Jeanne Chall (1967) used research to support beginning reading instruction that emphasizes codes in which the child relates letters and words to the sounds of the language they already know. Research on children’s spelling also adds to theories about literacy development, with rich information documenting how young children develop concepts about the ways written language represents the sounds of language (Read, 1975). Because they base their spelling on their knowledge of their mother tongue, teachers need to be knowledgeable about dialect and language variations of young children. All members of a language community speak a dialect form of the language; no one group has the correct form (Wolfram, Adger, & Christian, 1999). This discussion about language variation needs to also be considered in relation to the growing number of schoolchildren whose mother tongue is other than English or who grow up in bilingual homes (Freeman & Freeman, 2006). Young readers and writers need to learn how their oral language relates to written English (K. Goodman, 1993). For example, Spanish-speaking children may write the word letter as lera because they know the flap sound in Spanish is represented by r as in perro (dog). The same sound in English is represented with tt or d. A first-grade child from Brooklyn wrote under his picture: Mi cah is paktin the stret (My car is parked in the street), representing the way he hears the r in car and parked. His sentence also shows that he is using his knowledge of the names of the letters for i and e to spell Mi and stret.

Children’s early reading needs to be analyzed in a similar way. Children’s miscues often make sense because they are predicting and considering the context of the story. They may read, Dad’s gonna take me to the circus for Father is going to take me to the circus. They are anticipating a familiar voice in this story rather than the formal language sometimes used in basal readers. Careful analyses of children’s writing and reading shows they are problem solving as they represent what they believe is written (Owocki & Goodman, 2002). English spelling, grammar, and punctuation is quite regular, but the rules are complex, reflecting historical influences, dialect variations, and arbitrary decisions made by printers and publishers. It took thousands of years to develop a conventional writing system for English. Young children need time to develop conventions too.

Teachers need to understand that when children use invented forms in their writing or make miscues in their reading, they reveal their knowledge about phonics, grammar, and ways in which language makes sense. The teacher then helps children understand that their representations (invented written forms) show their knowledge. Children are not simply making random errors or being sloppy. With insights into children’s inventions, teachers are able to support children’s growth and consider the most effective ways to help young students develop writing conventions. The more children are immersed in reading and writing authentic materials, the more they see their language represented in print and grow in their use of language conventions.

Using literacy is not always pleasant. Filling out forms for a hospital or social services can cause families distress. Homework may interrupt family routines and cause emotional responses. The attitudes that accompany such experiences are also part of children’s literacy histories. The cumulated knowledge, attitudes, and emotions that children develop on their multiple and diverse roads to literacy become each child’s personal and social literacy history. Children bring these attitudes, emotions, and knowledge to school. The more teachers learn from their observations about children’s literacy histories, the more teachers are able to expand on children’s knowledge.
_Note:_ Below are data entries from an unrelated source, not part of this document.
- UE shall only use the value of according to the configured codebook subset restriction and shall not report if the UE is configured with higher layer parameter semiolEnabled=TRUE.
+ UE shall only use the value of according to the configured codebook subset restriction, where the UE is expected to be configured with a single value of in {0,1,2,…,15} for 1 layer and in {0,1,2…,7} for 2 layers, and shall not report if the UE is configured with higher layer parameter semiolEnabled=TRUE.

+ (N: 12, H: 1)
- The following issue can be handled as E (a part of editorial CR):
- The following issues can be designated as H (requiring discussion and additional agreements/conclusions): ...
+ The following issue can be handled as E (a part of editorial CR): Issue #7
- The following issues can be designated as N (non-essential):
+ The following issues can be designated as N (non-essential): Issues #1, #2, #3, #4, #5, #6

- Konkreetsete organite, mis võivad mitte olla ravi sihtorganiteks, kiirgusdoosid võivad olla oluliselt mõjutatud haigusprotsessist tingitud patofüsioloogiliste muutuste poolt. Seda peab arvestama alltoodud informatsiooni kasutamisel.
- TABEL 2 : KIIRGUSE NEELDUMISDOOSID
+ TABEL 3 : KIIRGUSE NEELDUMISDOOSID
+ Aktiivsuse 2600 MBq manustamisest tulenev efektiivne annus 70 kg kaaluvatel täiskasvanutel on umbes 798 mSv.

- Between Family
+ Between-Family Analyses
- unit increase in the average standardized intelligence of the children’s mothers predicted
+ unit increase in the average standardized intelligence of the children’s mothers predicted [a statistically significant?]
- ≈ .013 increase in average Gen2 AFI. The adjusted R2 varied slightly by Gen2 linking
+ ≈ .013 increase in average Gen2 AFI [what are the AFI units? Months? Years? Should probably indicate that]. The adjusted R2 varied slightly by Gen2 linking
Teaching Language Arts to Young Children: Focus on Literacy

Teaching and learning are symbiotic constructs. They relate and influence each other, but teaching does not directly cause learning to happen. Children decide what to learn and construct their own concepts. To support children’s literacy learning, teachers organize a classroom environment that considers how children learn as well as the development of the curriculum. The teacher helps children make connections between what they know about literacy, their social and cultural history of literacy, and what is taking place in the classroom. The teacher considers district, state, and federal guidelines or mandates, but knows that the most effective teaching facilitates children’s learning. New teachers need to be patient as they develop the ability to orchestrate the thousands of classroom interactions that take place daily and result in learning.

Most of the controversies in teaching literacy to young children surround instructional practices and curriculum development. The models for teaching language arts are broadly based on two divergent views of learning: the behaviorist view and the constructivist view.

Educators and parents with a behaviorist view of learning argue that children need to know the letters and sounds of the alphabet before they are ready to learn to read and write. They insist that children must know oral English before they are introduced to reading and writing. In this view, preschool and kindergarten programs engage in readiness activities for children. There is a specific sequence for learning the prerequisite skills before children read. Children must master phonological awareness before knowing the ways in which sounds relate to letters. They are then taught the names of letters and use this knowledge to recognize words. In this word recognition or phonics model of teaching, young learners first are taught to read and later read to learn. The focus is on the transmission of knowledge from the teacher directly to the child.

Commercially published packages with booklets, work sheets, and tests in carefully controlled sequences become the reading program. Teachers are told in accompanying manuals how to teach the material, what to say, and what to expect the children to respond. The skills are related to behavioral objectives and suggest predetermined goals measured by tests. Children learn from the smallest unit of language (sounds and letters) to a whole word. Comprehension is not a focus of teaching until third grade. Writing instruction consists of copying and handwriting exercises with letters and words. For example, the No Child Left Behind Act mandates commercial programs based on readiness activities and continual testing of young children. Teachers follow scripted materials in response to administrative fiats.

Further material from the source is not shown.